At this point we have traversed the entire input list, and have our final result. So how do we define step? There appear to be two cases, depending on a comparison between v and acc.
step v acc#((x:xs):xss) | v == x = (v:x:xs) : xss
| otherwise = [v] : acc
In one case, v is the same as the head of the first sublist in acc. In that case we prepend v to that same sublist. But if such is not the case, then we put v in its own list and prepend that to acc. So what should start be? Well, it needs special treatment; let's just use [] and add a special pattern match for it.
step elem [] = [[elem]]
start = []
And there you have it. All you have to do to write your on fold is determine what start and step are, and you're done. With some cleanup and eta reduction:
groupSorted = foldr step []
where step v [] = [[v]]
step v acc#((x:xs):xss)
| v == x = (v:x:xs) : xss
| otherwise = [v] : acc
This may not be the most efficient solution, but it works, and if you later need to optimize, you at least have an idea of how this function works.
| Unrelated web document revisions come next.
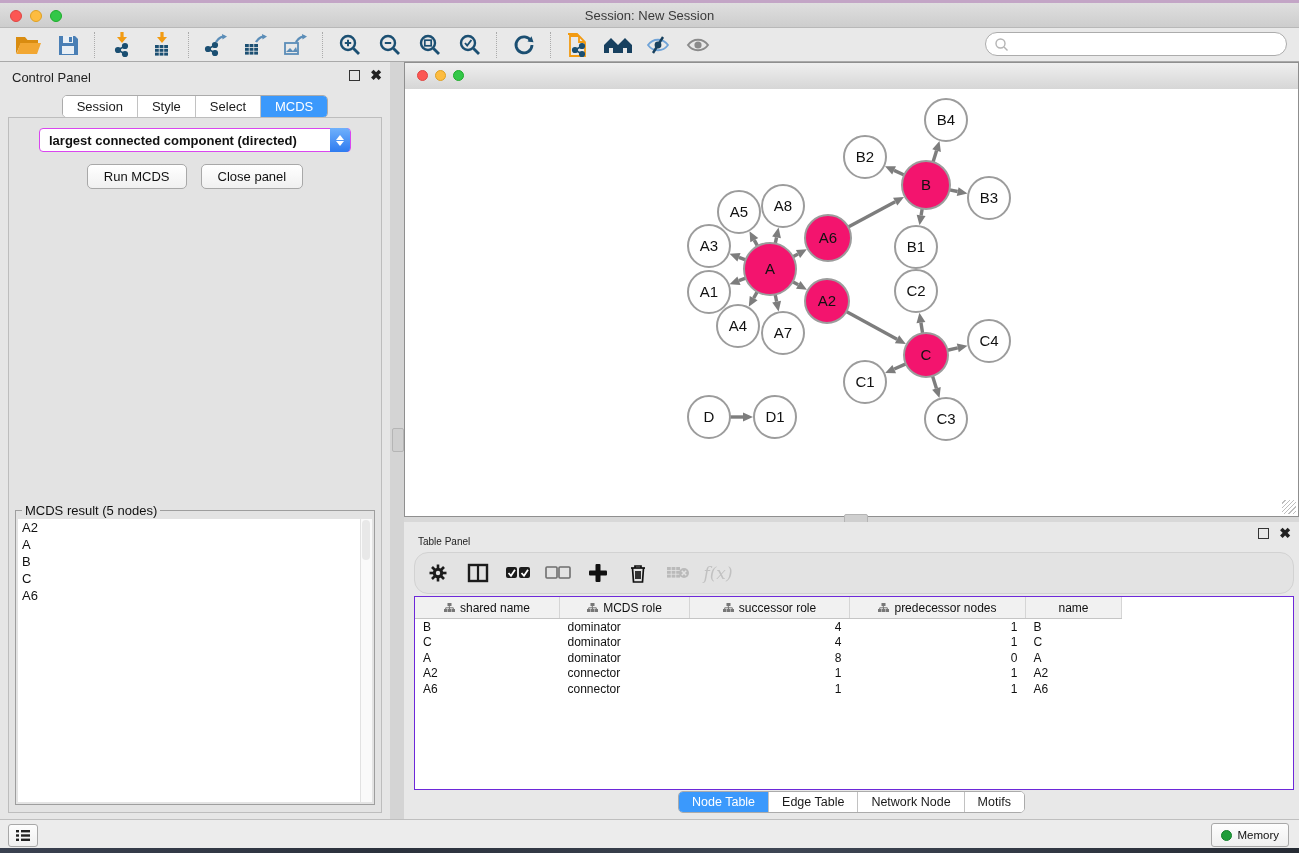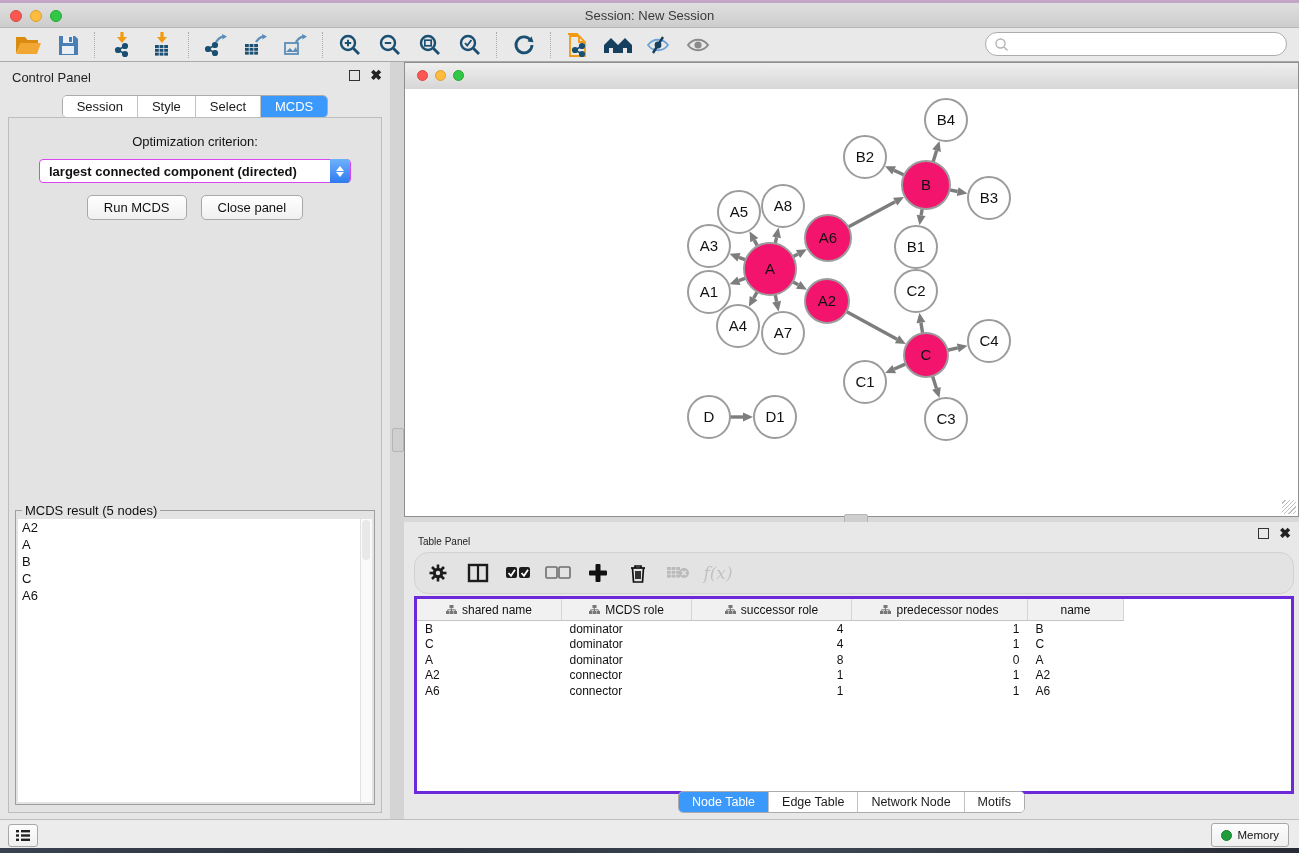--- a/index.html
+++ b/index.html
@@ -74,21 +74,21 @@
     background:repeating-linear-gradient(135deg,transparent,transparent 2px,#ADADAD 2px,#ADADAD 3px);opacity:.8;}
   
   .table-panel{position:absolute;left:404px;top:522px;width:895px;height:297px;background:#E8E8E8;}
   .tp-head{position:relative;height:28px;}
   .tp-head .ph-title{position:absolute;left:14px;top:14px;font-size:10px;color:#222;}
   .tp-toolbar{position:absolute;left:10px;top:30px;right:5px;height:40px;background:#E3E3E3;
     border:1px solid #D2D2D2;border-radius:14px;display:flex;align-items:center;gap:14px;padding-left:10px;}
   .tp-tool{width:26px;height:26px;display:flex;align-items:center;justify-content:center;cursor:default;}
   .tp-tool.disabled{opacity:.45;}
   .fx-label{font-size:17px;font-style:italic;color:#9a9a9a;font-family:"DejaVu Serif",serif;}
-  .tbl-wrap{position:absolute;left:10px;top:74px;right:5px;height:192px;background:#fff;border:3px solid #6d28d9;overflow:hidden;}
+  .tbl-wrap{position:absolute;left:10px;top:74px;right:5px;height:192px;background:#fff;border:1px solid #6d28d9;overflow:hidden;}
   .tbl{width:100%;border-collapse:collapse;table-layout:fixed;}
   .tbl th{height:21px;background:#F1F1F1;border-right:1px solid #D5D5D5;border-bottom:1px solid #C5C5C5;
     font-size:12px;font-weight:normal;color:#111;text-align:center;position:relative;padding:0 4px;white-space:nowrap;overflow:hidden;}
   .tbl th .th-inner{display:flex;align-items:center;justify-content:center;gap:5px;}
   .tbl td{height:15.5px;font-size:12px;color:#111;padding:0 8px;white-space:nowrap;overflow:hidden;}
   .tbl td.num{text-align:right;}
   .tree-ico{display:inline-block;flex:0 0 auto;}
   .tp-tabs{position:absolute;left:0;bottom:6px;width:100%;display:flex;justify-content:center;}
   .tp-tabs .tab{padding:3px 13px;font-size:12.5px;}
   
@@ -294,21 +294,20 @@
     </div>
     <div class="cp-tabs">
         <div class="seg" id="cp-tabs">
           <div class="tab">Session</div>
           <div class="tab">Style</div>
           <div class="tab">Select</div>
           <div class="tab sel">MCDS</div>
         </div>
       </div>
     <div class="cp-content">
-      <div class="opt-label">Optimization criterion:</div>
       <div class="dropdown">
         <span class="dd-text">largest connected component (directed)</span>
         <span class="dd-stepper">
             <i class="up"></i>
             <i class="dn"></i>
           </span>
       </div>
       <div class="cp-buttons">
         <div class="push-btn">Run MCDS</div>
         <div class="push-btn">Close panel</div>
I don't want to spoil all the fun, but a group function would be helpful. Unfortunately it is defined in Data.List, so you need to write your own. One possible way would be:
-- corrected version, see comments
grp [] = []
grp (x:xs) = let a = takeWhile (==x) xs
b = dropWhile (==x) xs
in (x : a) : grp b
E.g. grp [1,1,2,2,3,3,3] gives [[1,1],[2,2],[3,3,3]]. I think from there you can find the solution yourself.
I'd try the following:
mostFrequent = snd . foldl1 max . map mark . group
where
mark (a:as) = (1 + length as, a)
mark [] = error "cannot happen" -- because made by group
Note that it works for any finite list that contains orderable elements, not just integers.